I still think the area will suffer the most in the long run if care is not taken. But I have since paused to look at things from the other side, their side, and why it has been so easy for some people to fan emotive flames. The South-South and South-East lost both political and economic power at the national level in the last election. And in a country where the winner takes everything, they feared for their future. What have the winners done to assure them, to address their primary concerns? Instead, the winners by acts of omission and commission, seem to be compounding their fears.
It is in the light of this that I find the front page headline in a prominent newspaper last Saturday a bit disturbing. The newspaper had stated that all the major positions in the country’s military and security service have been allotted to the North. It is a divisive story that I do not think any responsible editor should have carried so prominently. And as it is with statistics, two can play the game. A counter quickly came out in the social media to state how the South controls the nation’s economy. Another list showed how sensitive security and economic positions were shared in the Obasanjo and Jonathan administrations—mainly to the South.
These lists are divisive and only provide ammunition to the Avengers and those who want to heat the country up. In the cold light of day, they will find out like UK did, that no side is entirely independent, no side is entirely parasitic of the other and that it is better to be part of a whole. In the meantime, this administration has to be more sensitive about the feelings of the South-South and South-East.
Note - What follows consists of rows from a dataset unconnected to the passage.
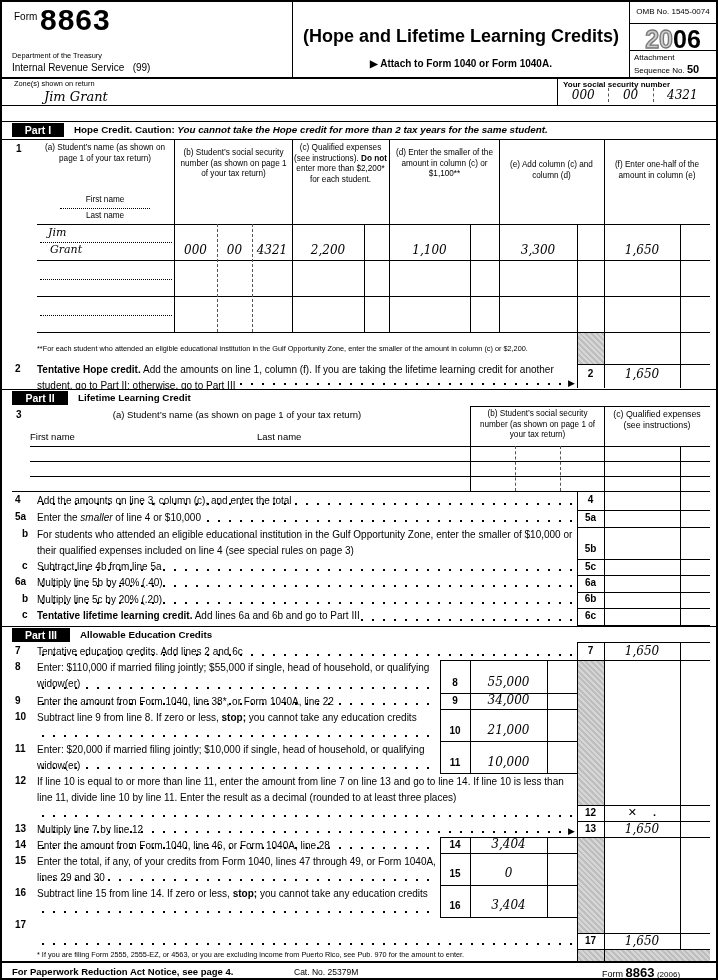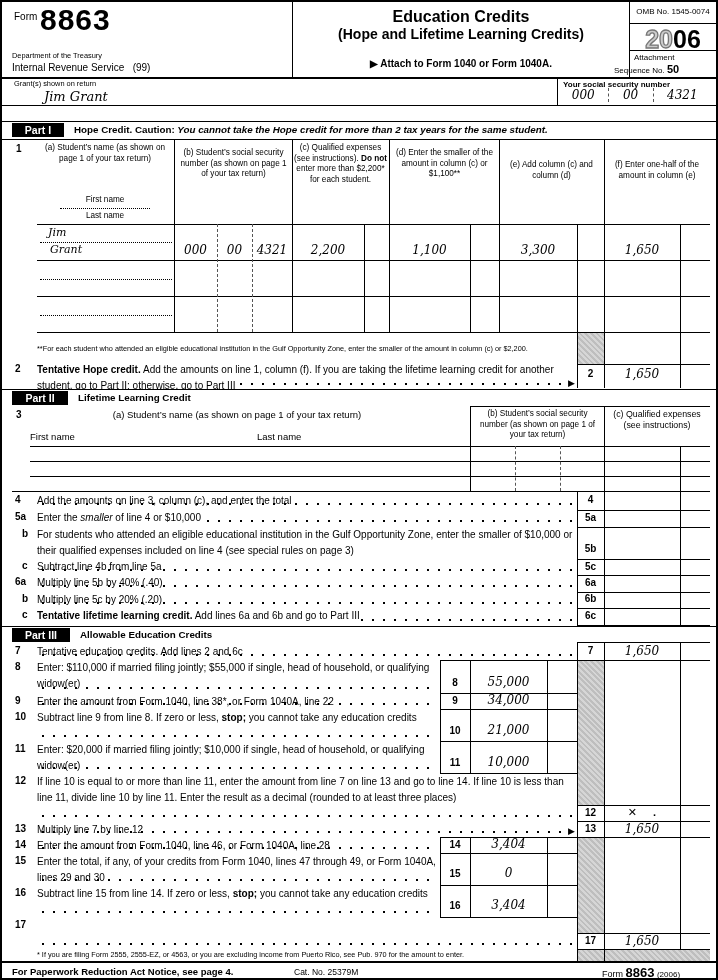--- a/index.html
+++ b/index.html
@@ -41,33 +41,32 @@
 
   <div class="vl" style="left:290px;top:0;height:75px"></div>
   <div class="vl" style="left:627px;top:0;height:75px"></div>
   <div class="hl" style="left:0;top:75px;width:714px;height:2px"></div>
 
   <span class="t" style="left:12px;top:9px;font-size:10px">Form</span>
   <span class="t b" style="left:38px;top:0px;font-size:30px;letter-spacing:1px">8863</span>
   <span class="t" style="left:10px;top:50px;font-size:7.4px">Department of the Treasury</span>
   <span class="t" style="left:10px;top:60px;font-size:10px"><span>Internal Revenue Service</span>&nbsp;&nbsp;&nbsp;<span>(99)</span></span>
 
-  <div class="t c b" style="left:295px;top:6px;width:328px;font-size:16px">Education Credits</div>
-  <div class="t c b" style="left:295px;top:24px;width:328px;font-size:14px">(Hope and Lifetime Learning Credits)</div>
+  <div class="t c b" style="left:295px;top:24px;width:328px;font-size:18px">(Hope and Lifetime Learning Credits)</div>
   <div class="t c b" style="left:295px;top:56px;width:328px;font-size:10px">▶ Attach to Form 1040 or Form 1040A.</div>
 
   <div class="t c" style="left:628px;top:5px;width:86px;font-size:8px">OMB No. 1545-0074</div>
   <div class="hl" style="left:627px;top:21px;width:89px"></div>
   <div class="t c" style="left:627px;top:23px;width:88px;font-size:25px;font-weight:bold"><span class="yr-outline">20</span><span>06</span></div>
   <div class="hl" style="left:627px;top:48px;width:89px"></div>
   <span class="t" style="left:632px;top:51px;font-size:8px">Attachment</span>
-  <span class="t" style="left:612px;top:61px;font-size:8px"><span>Sequence No.</span> <span class="b" style="font-size:11px">50</span></span>
+  <span class="t" style="left:632px;top:61px;font-size:8px"><span>Sequence No.</span> <span class="b" style="font-size:11px">50</span></span>
 
   <div class="vl" style="left:555px;top:75px;height:28px"></div>
-  <span class="t" style="left:12px;top:78px;font-size:7.4px">Grant(s) shown on return</span>
+  <span class="t" style="left:12px;top:78px;font-size:7.4px">Zone(s) shown on return</span>
   <span class="t hw" style="left:42px;top:87px;font-size:13px">Jim Grant</span>
   <span class="t b" style="left:561px;top:78px;font-size:8px">Your social security number</span>
   <div class="t" style="left:557px;top:86px;width:152px;display:flex">
     <span class="hw c" style="flex:1.1">000</span>
     <span class="hw c" style="flex:1;border-left:1px dashed #555">00</span>
     <span class="hw c" style="flex:1.3;border-left:1px dashed #555">4321</span>
   </div>
   <div class="hl" style="left:0;top:103px;width:714px"></div>
 
   <div class="hl" style="left:0;top:119px;width:714px"></div>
Appointments must and should be inclusive. The argument that the President has appointed those he can trust with sensitive positions is not really tenable. The issue of derivation and some resource control deserves a second look. The dismissive attitude of Mr President towards the last confab is also not helping matters. Those who feel they are being exploited by the system need to be reassured and listened to.
Those who have been given the mandate to rule must exercise that mandate with all sense of justice and fairness. And caution. If Nigeria truly belongs to all of us as the President often says, then he must go beyond words to prove it. By the way, the recent three day holiday in the middle of the week to mark the end of the Ramadan fast is insensitive and unproductive. It is also another fuel for those who are peddling the Islamisation rumour.